Wir finden, dass in diesem Ost-West-Konzept der Eiserner Vorhang weiterwirkt. Es gibt also einen Osten und einen Westen, als seien das nach wie vor Gegensätze. Die globalen Realitäten sind jedoch anders. Ein Thema wie Migration etwa ist kein Thema des Ostens und auch keins des Westens. Das ist längst ein globales Thema.
goEast erlebt jetzt seine 11. Ausgabe. Welche Rolle spielt so ein Festival für die Filmkultur und die Filmwirtschaft in Osteuropa?
Ich merke bei meinen Sichtungsreisen, dass goEast inzwischen nicht nur bekannt ist, sondern auch einen sehr guten Ruf hat. Filmemacher haben ein starkes Interesse, ihre Filme bei uns zu zeigen. Zudem ist 3sat unser Medienpartner und kauft nach dem Festival einen Film. Das ist vielen auch sehr wichtig.
Wie hat sich die osteuropäische Filmlandschaft in den vergangenen zehn Jahren verändert?
Sehr, aber mit starken regionalen Unterschieden, auch da gibt es nicht den Osten als einheitliches Phänomen. Polen etwa hat inzwischen eine sehr entwickelte Filmwirtschaft und ist deshalb auf allen großen A-Festivals vertreten. Das gilt im Grunde für das gesamte mitteleuropäische Kino. Ganz anders ist es in den Balkanstaaten, da sind diese Strukturen noch nicht so ausgeprägt.
Ist es die Aufgabe von goEast, dann weiter gen Osten zu ziehen, dorthin, wo die Strukturen noch im Aufbau sind und Ihre Unterstützung brauchen?
Ja, das finde ich schon. Wir haben uns etwa gerade zum Ziel gesetzt, im Kaukasus verstärkt nach Talenten zu schauen und sie hierher zu holen. Wir haben etwa die Filmhochschule aus Tiflis eingeladen. Oft ist das Kino da besonders spannend, da es noch nicht so etabliert ist.
Ohne das Ost-West-Konzept, von dem Sie sagen, dass es möglicherweise nicht mehr trägt, überstrapazieren zu wollen: Gibt es eine osteuropäische Herangehensweise an Film, die sich von unserer westlichen unterscheidet?
Das ist sehr schwer zu sagen. Ich denke aber, dass es in der osteuropäischen Kinematografie eine Dominanz des Visuellen gibt. Wenn ich das etwa vergleiche mit dem französischen Kino und seiner Tendenz zum Dialog, zum Psychologisieren, dann verlassen sich viele der großartigen Filme aus Osteuropa viel mehr auf die Kraft der Bilder.

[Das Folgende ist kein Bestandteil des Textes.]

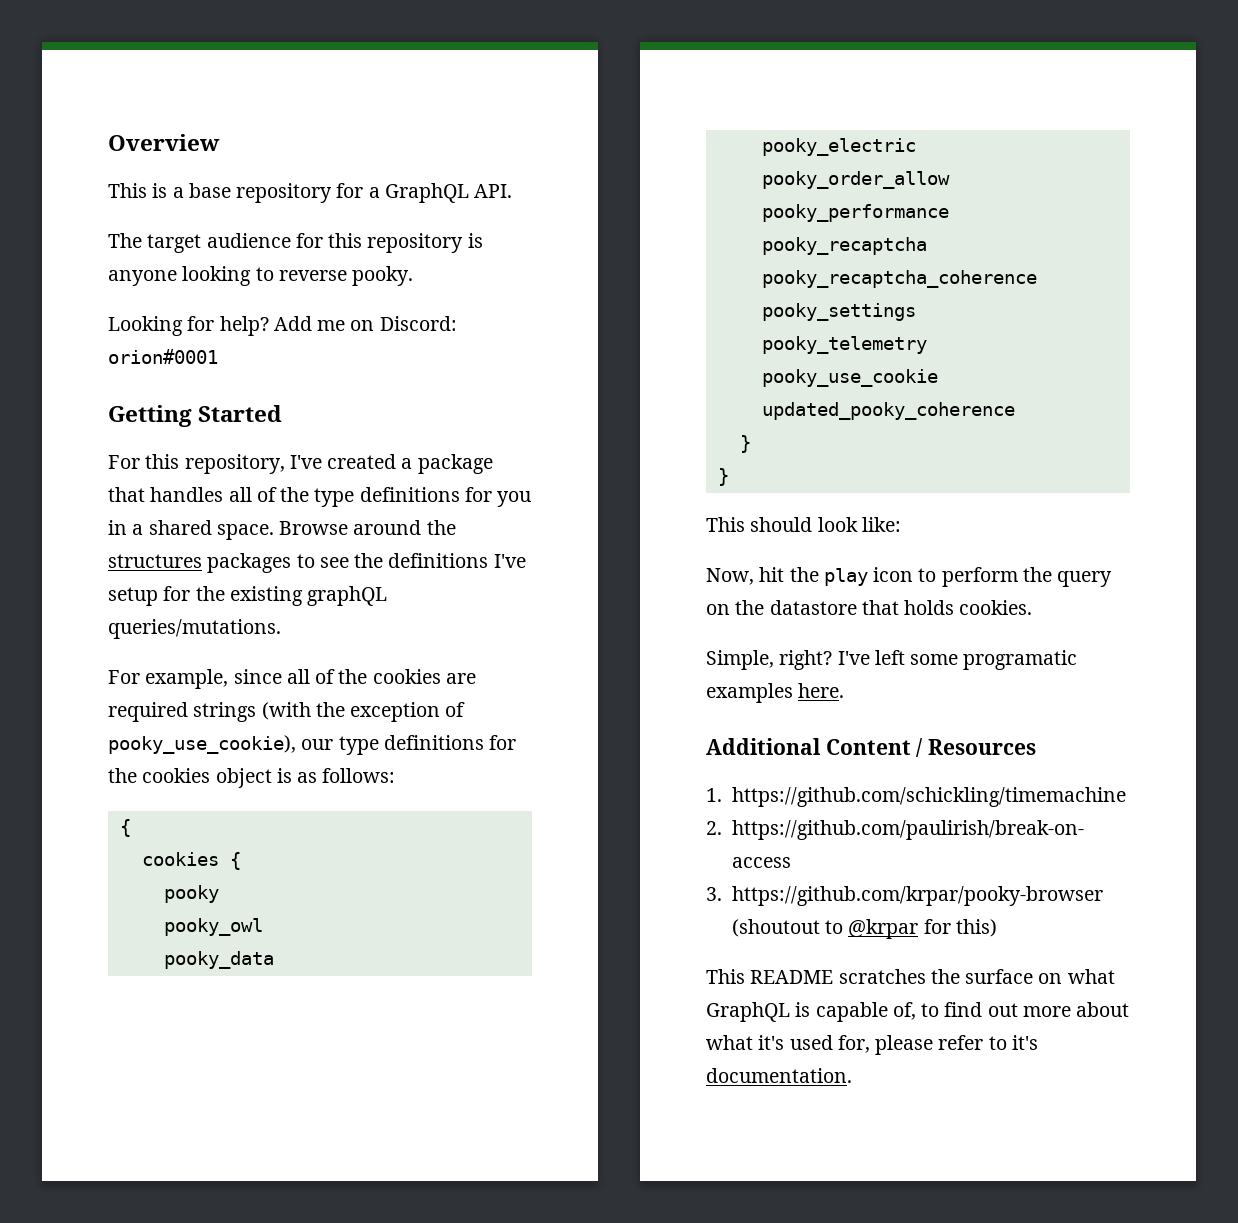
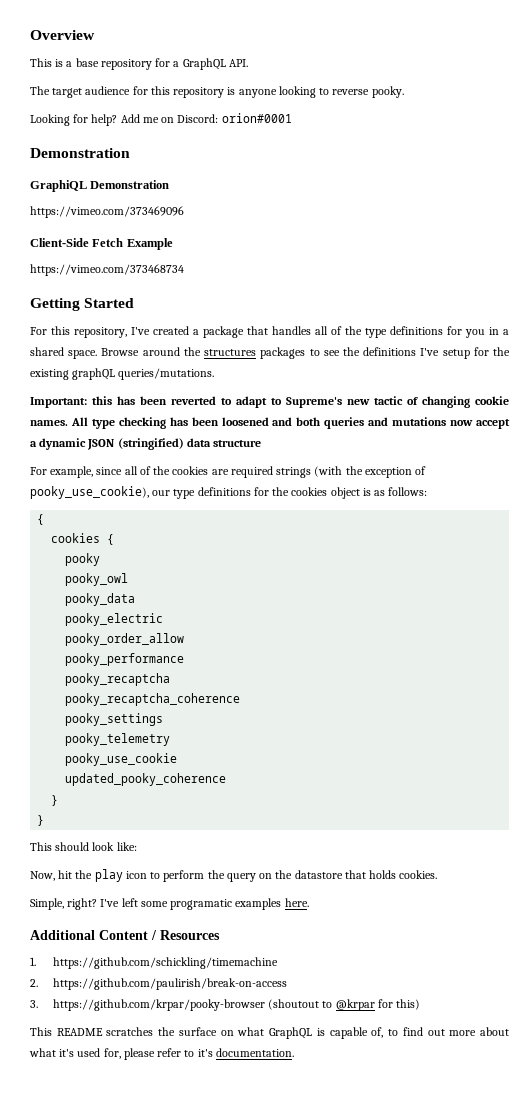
  Add me on Discord: orion#0001
+ Demonstration
+ GraphiQL Demonstration
+ https://vimeo.com/373469096
+ Client-Side Fetch Example
+ https://vimeo.com/373468734
+ Important: this has been reverted to adapt to Supreme's new tactic of changing cookie names. All type checking has been loosened and both queries and mutations now accept a dynamic JSON (stringified) data structure

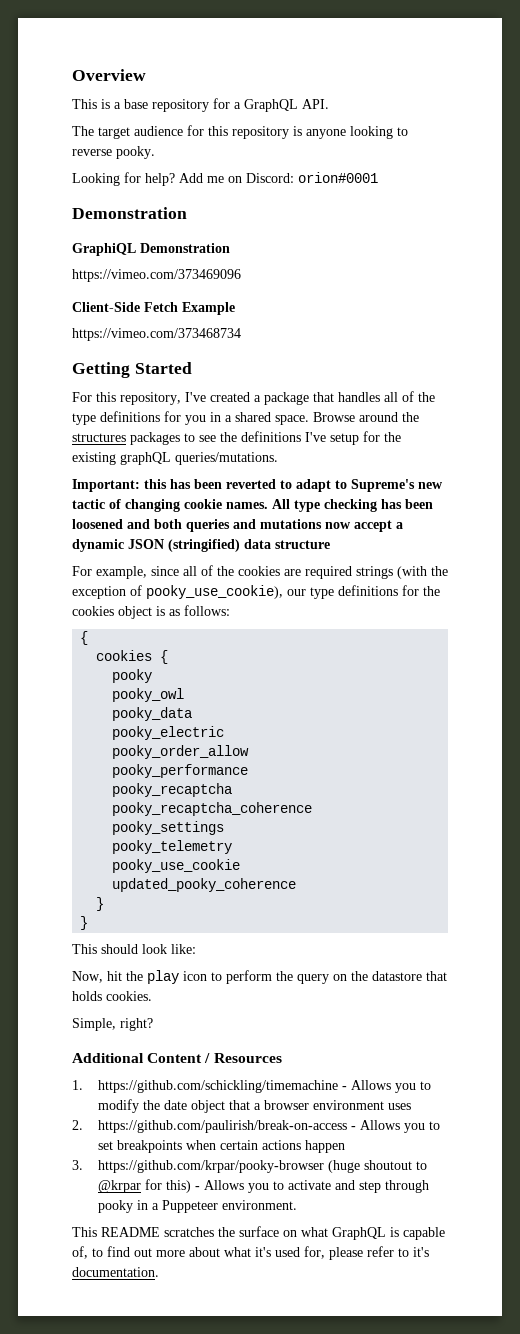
- I've left some programatic examples here.
- 1. https://github.com/schickling/timemachine
- 2. https://github.com/paulirish/break-on-access
+ 1. https://github.com/schickling/timemachine - Allows you to modify the date object that a browser environment uses
+ 2. https://github.com/paulirish/break-on-access - Allows you to set breakpoints when certain actions happen
- 3. https://github.com/krpar/pooky-browser (shoutout to @krpar for this)
+ 3. https://github.com/krpar/pooky-browser (huge shoutout to @krpar for this) - Allows you to activate and step through pooky in a Puppeteer environment.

Welchen Film aus dem Programm würden Sie herausheben und warum?
Ich darf ja nicht über den Wettbewerb sprechen. Deshalb würde ich sagen: „Look Stranger“ aus der neuen Festivalsektion. Das Debüt der New Yorker Filmemacherin Arielle Javitch. Da spielt unser Jurymitglied Anamaria Marinca die Hauptrolle – eine Figur, die in einem Niemandsland unterwegs ist und versucht, nach Hause zu kommen. Eine unheimlich intensive Darstellung und ein unheimlich intensiver Film, der auf sehr verstörende Art das Thema Migration aufgreift.